Problem:
Lines from the one containing "- This was only" through the end of the data are to be returned exactly, and no others.

[[ Supplied data, beginning ]]

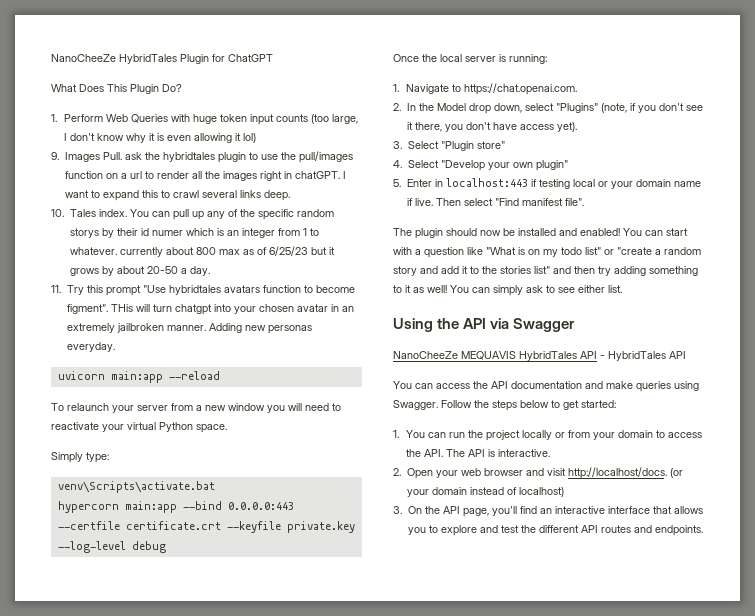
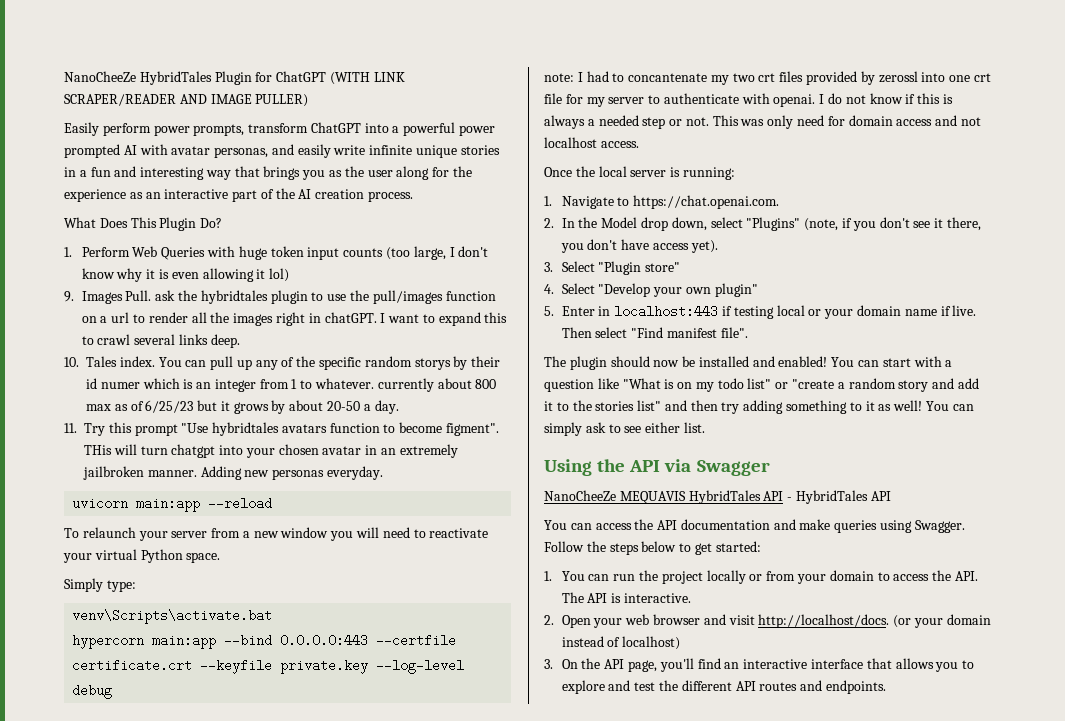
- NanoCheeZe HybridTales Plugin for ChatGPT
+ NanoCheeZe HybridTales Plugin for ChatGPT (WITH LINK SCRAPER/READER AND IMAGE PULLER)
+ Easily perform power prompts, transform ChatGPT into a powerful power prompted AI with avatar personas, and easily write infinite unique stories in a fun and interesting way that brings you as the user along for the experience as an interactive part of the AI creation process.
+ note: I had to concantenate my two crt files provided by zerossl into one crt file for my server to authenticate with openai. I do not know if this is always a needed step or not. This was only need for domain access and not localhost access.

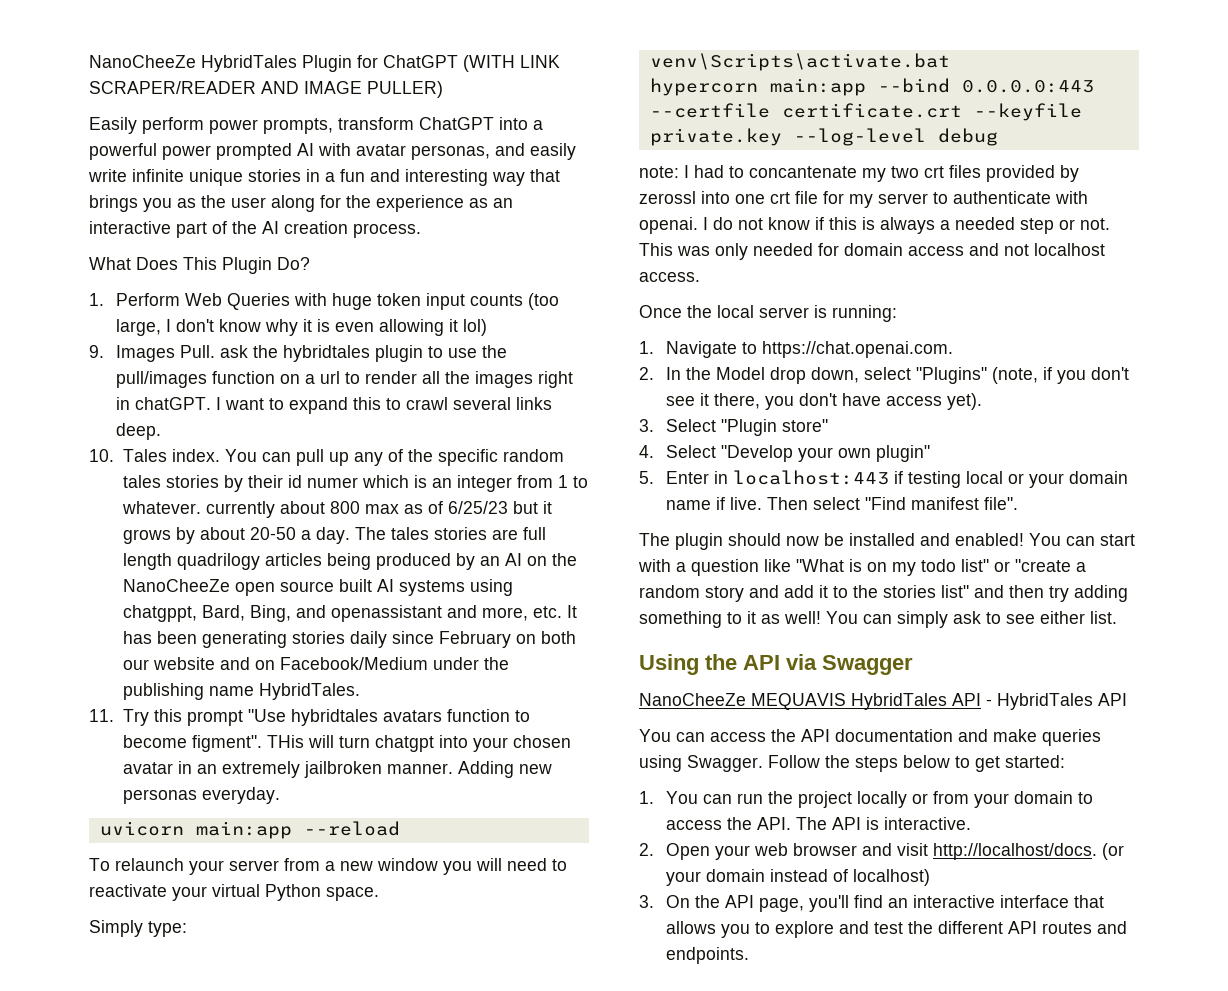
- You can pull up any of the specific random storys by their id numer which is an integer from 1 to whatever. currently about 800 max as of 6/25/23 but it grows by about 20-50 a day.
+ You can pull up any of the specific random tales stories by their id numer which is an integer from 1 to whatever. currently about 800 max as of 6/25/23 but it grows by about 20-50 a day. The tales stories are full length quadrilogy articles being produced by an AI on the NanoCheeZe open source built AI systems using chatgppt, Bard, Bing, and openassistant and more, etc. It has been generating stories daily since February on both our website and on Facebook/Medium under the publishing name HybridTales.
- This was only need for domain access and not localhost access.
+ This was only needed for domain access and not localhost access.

[[ Supplied data, end ]]

Exercise result:
- This was only need for domain access and not localhost access.
+ This was only needed for domain access and not localhost access.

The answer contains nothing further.